Twitter CEO Jack Dorsey discussed how the social network is using machine learning and deep learning to populate its timeline during the company’s annual shareholders’ meeting conference call Monday.

Dorsey said showing Twitter users what’s happening and delivering them the news of the day is the social network’s “singular job,” and he discussed changes to the timeline over the past year-and-a-half:

This is where people spend almost all of their time on Twitter. This is where they get all of their news, see everything that’s going on, see what people think about what’s going on. And for the longest time, it just hasn’t been personalized. It’s been completely ordered by recency. So if you weren’t there to catch it while it happens, you probably missed it. We took a big step last year when we started injecting a lot more relevance into the timeline, so that when you came back to Twitter, you saw what mattered and you saw it really, really quickly and it was custom-tailored for you. That doesn’t mean that everything else goes away. It just means that we’re going to make sure that we’re honoring people’s time, and we’re delivering that content to them that matters to them as fast as possible and in a meaningful way.

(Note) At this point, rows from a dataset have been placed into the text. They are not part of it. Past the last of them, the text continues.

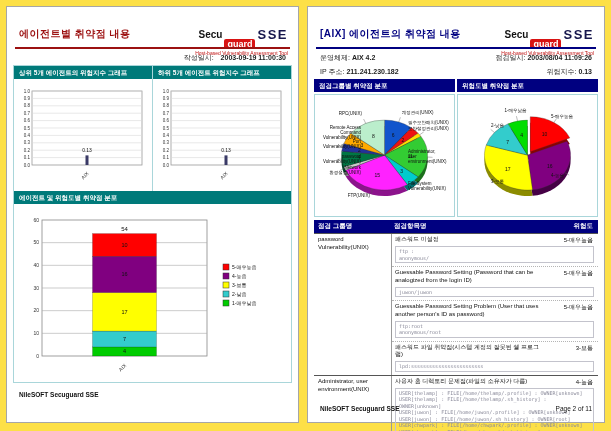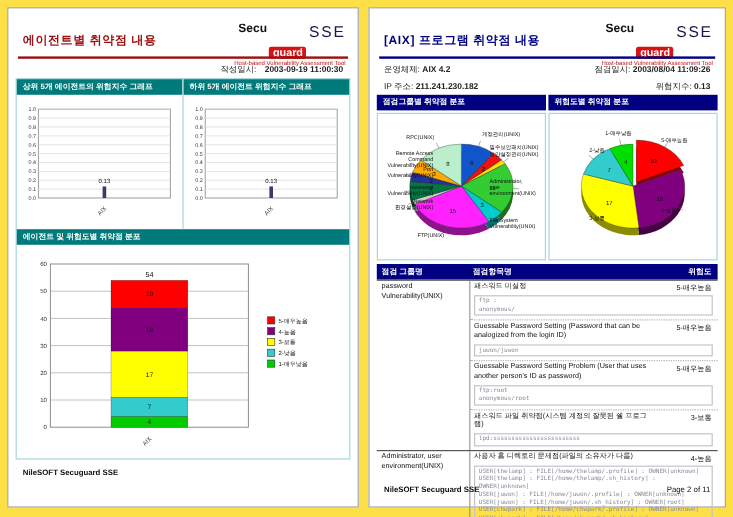--- a/index.html
+++ b/index.html
@@ -17,7 +17,7 @@
   .redtxt { color:#9c1111; } .navytxt { color:#000080; }
 
   .logo { text-align:right; }
-  .logo-row { display:flex; align-items:flex-start; gap:2px; justify-content:flex-end; }
+  .logo-row { display:flex; align-items:center; gap:2px; justify-content:flex-end; }
   .logo-secu { font-weight:bold; font-size:10px; color:#111; }
   .logo-guard { font-weight:bold; font-size:9px; color:#fff; background:#d81313; padding:0 3px; border-radius:2px;margin-top:20px; }
   .logo-sse { font-weight:normal; font-size:13px; color:#16164c; letter-spacing:1.5px; }

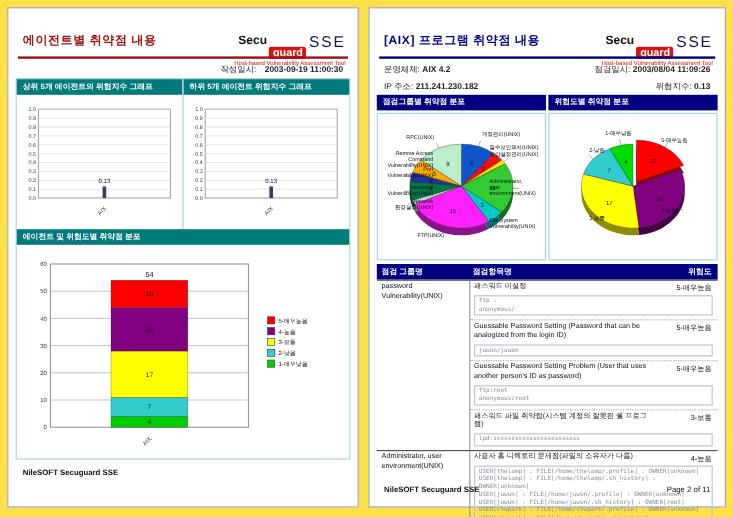--- a/index.html
+++ b/index.html
@@ -20,7 +20,7 @@
   .logo-row { display:flex; align-items:center; gap:2px; justify-content:flex-end; }
   .logo-secu { font-weight:bold; font-size:10px; color:#111; }
   .logo-guard { font-weight:bold; font-size:9px; color:#fff; background:#d81313; padding:0 3px; border-radius:2px;margin-top:20px; }
-  .logo-sse { font-weight:normal; font-size:13px; color:#16164c; letter-spacing:1.5px; }
+  .logo-sse { font-weight:bold; font-size:13px; color:#16164c; letter-spacing:1.5px; }
   .logo-sub { font-size:5px; color:#c01111; margin-top:1px; }
 
   .rule { position:absolute; left:8px; right:8px; height:2px; }

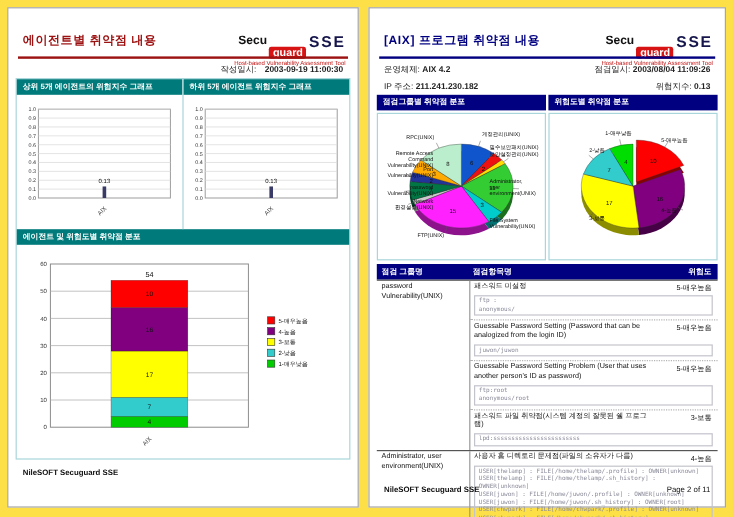--- a/index.html
+++ b/index.html
@@ -210,7 +210,7 @@
 
   <div class="page rightp">
     <div class="page-head">
-      <div class="title navytxt">[AIX] 프로그램 취약점 내용</div>
+      <div class="title navytxt">[AIX] 에이전트의 취약점 내용</div>
       <div class="logo">
         <div class="logo-row">
           <span class="logo-secu">Secu</span>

This is also the first time we really applied machine learning to the timeline. And we’ve gotten better and better at applying machine learning and deep learning, which are both disciplines within a broader discipline called AI, artificial intelligence, that allows us to deeply personalize the experience for each individual.

He then went into more detail on the use of machine learning and deep learning when it comes to Twitter’s timeline:

There’s lots of room to better this timeline, and the team has a very significant road map ahead to get this more and more relevant and to get it better and better. When you’re not in the application, we want to make sure that we are the first place that you see on something that matters, and the way to reach you is actually a notification. So we’ve been applying a lot of deep learning to notifications to alert you to exactly what’s going on, what matters and kind of like being a little bird that flies on your shoulder and tells you, “Hey, this is happening, this is going on.” You go into the app and you see exactly what’s happening and, more important, see what people think about it, as well.

We have some of the greatest deep learning experts in the world, and a lot of their work is making this better every single day. One example of this that shows some of the potential that we have is not too long ago, there was a protest that started in the Embarcadero and made its way up to Civic Center. And it took about an hour to get up right in front of these offices. And I heard the protest, I looked out the window and I saw all these protesters. And then I went to Twitter and then I searched and I looked for that protest, and we had people tweeting about the start of the protest an hour prior. Now we could have been much faster to notify people and notify me in particular that that was happening and that it was coming my way. That is the power of what we have. And that’s just one event that’s happening in the physical world. You can imagine that for any topic, anything that you care about, we can deliver you the news first about what’s going on and why it’s important.